In recent years, he’s become better known for his support of philanthropic activities, and in particular, his financial support to liberal and progressive causes. He personally has given tens of billions of dollars to support the work of the Open Society Foundations, which he formed more than 30 years ago to support efforts to promote freedom of expression and human rights in 120 countries.

For decades, Mr. Soros was one of the more successful hedge fund managers — investing billions of dollars for wealthy individuals and institutions. Soros’s firm has spawned the careers of a number of other famous investors, but in 2011, he decided to shut down his then 42-year-old hedge fund and convert into a family office to mainly manage money for himself and his family. The move has rendered the investing decisions of the firm, which controls about $26 billion in assets, more opaque than ever as it is no longer answerable to outside investors.

But the fund continues to actively invest in stocks, bonds, commodities and currencies. The firm is also known for making significant private equity style investments and sinking money into more esoteric investment strategies and assets, like distressed sovereign debt, cryptocurrencies like Bitcoin, and art.

Mr. Soros, now 87, has ceded more and more investment decision-making to the money managers he has hired to run the firm. A year ago, he hired Dawn Fitzpatrick, who had been a top hedge fund manager at UBS Asset Management, to become the firm’s chief investment officer. Mr. Murphy joined the Soros firm in 1997 and for a time served as acting chief operating officer.

China Horse Club is also an opaque group that has become a major global player in the sport in just five years despite a ban on wagering in mainland China. That SF is a partner with the club is somewhat surprising.

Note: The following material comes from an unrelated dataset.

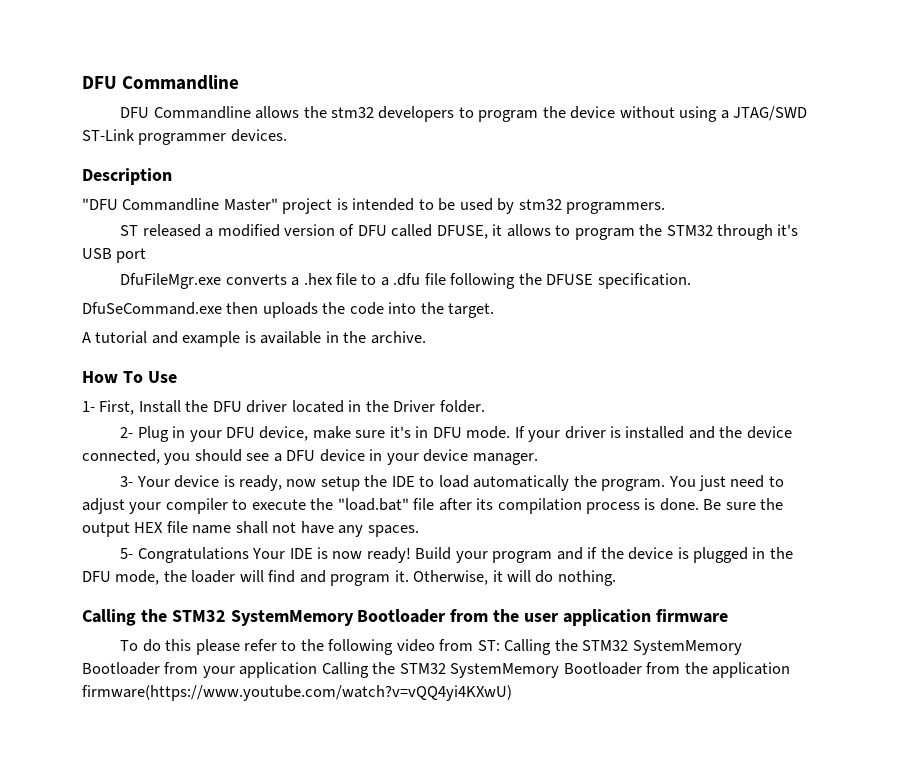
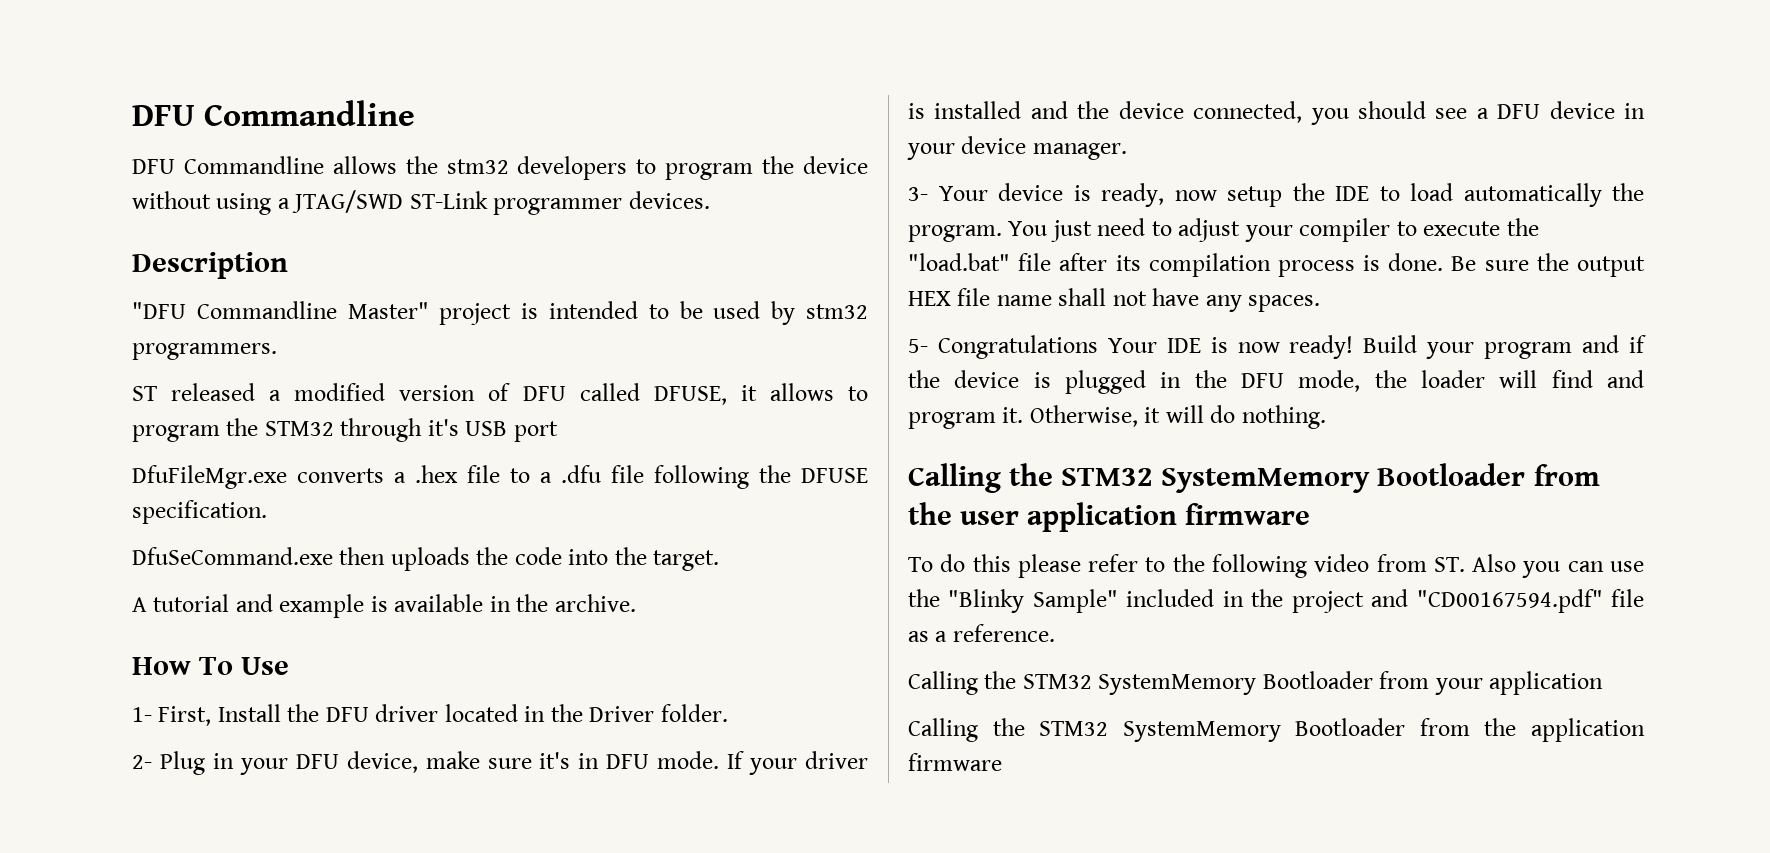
[477,640,500,651] ST: -> [1433,554,1644,578] [908,589,1644,613] [908,624,1055,642] ST. Also you can use the "Blinky Sample" included in the project and "CD00167594.pdf" file as a reference. //
(318, 670) none -> (1604, 683) //
[82,685,512,701] firmware(https://www.youtube.com/watch?v=vQQ4yi4KXwU) -> [908,753,1002,771] firmware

Mr. Soros was an early investor in China, investing $25 million in a stake in China’s Hainan Airlines, a regional carrier in southern China that had the backing of the Hainan government and sought to bring in foreign money in 1995. In the past, Mr. Soros has had outspoken views about China that have upset the political leadership. Speaking at the World Economic Forum in 2016, Mr. Soros compared China’s economy to the United States’ before the 2008 financial crisis. China’s leaders have also grown wary of the work and money that Mr. Soros has spent promoting democracy in politically unstable countries like Hungary.